(Exercise):
Every record below should be repeated word for word, with the pictures left out.

** Record set follows **

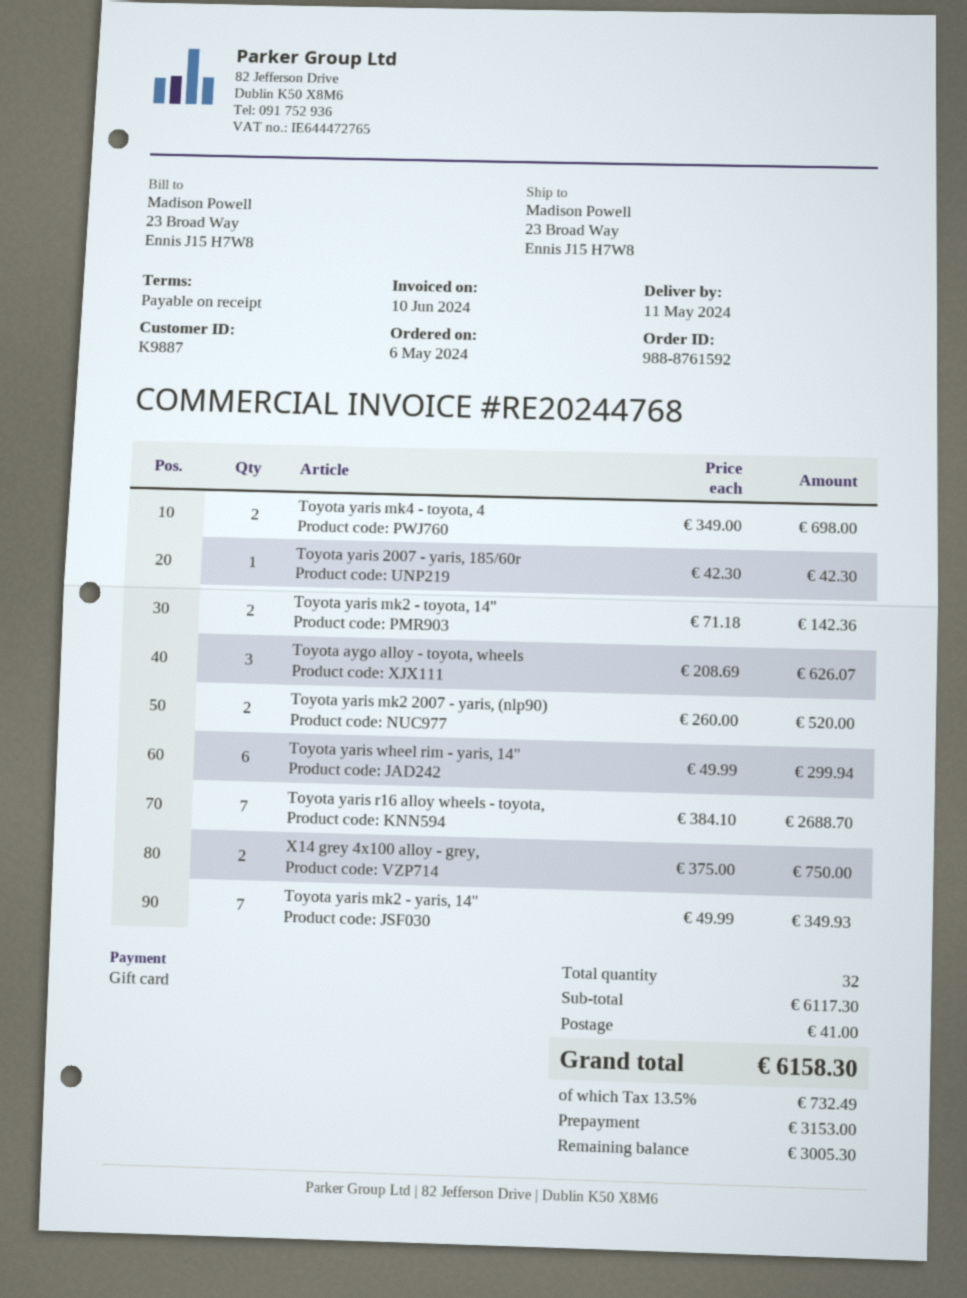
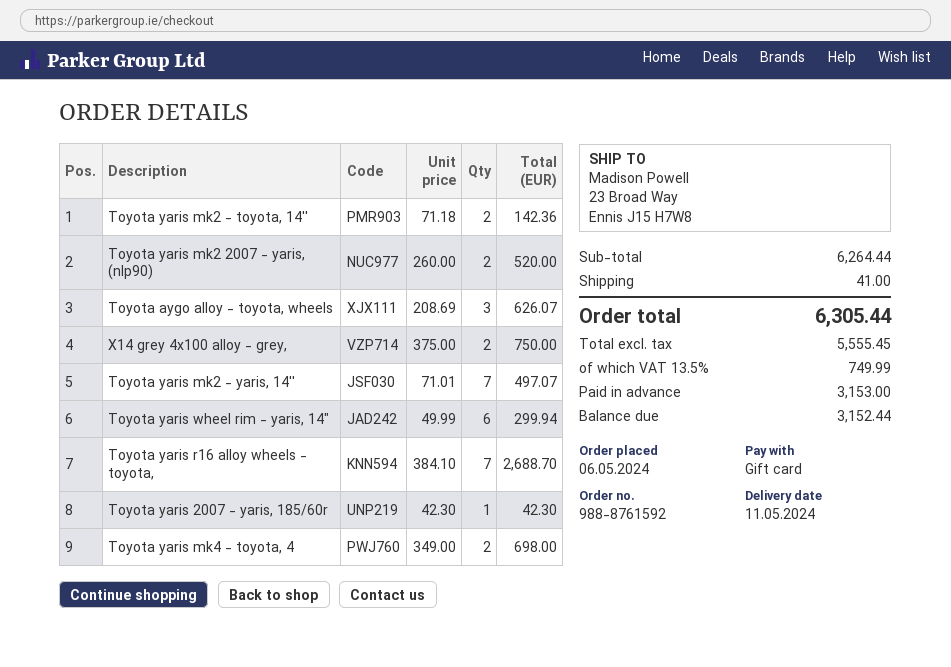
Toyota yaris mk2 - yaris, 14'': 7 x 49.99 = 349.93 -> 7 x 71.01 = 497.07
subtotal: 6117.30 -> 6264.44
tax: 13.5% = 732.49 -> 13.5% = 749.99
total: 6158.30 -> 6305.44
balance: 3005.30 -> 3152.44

** End of Record set **

(Result for this exercise):
Toyota yaris mk2 - yaris, 14'': 7 x 49.99 = 349.93 -> 7 x 71.01 = 497.07
subtotal: 6117.30 -> 6264.44
tax: 13.5% = 732.49 -> 13.5% = 749.99
total: 6158.30 -> 6305.44
balance: 3005.30 -> 3152.44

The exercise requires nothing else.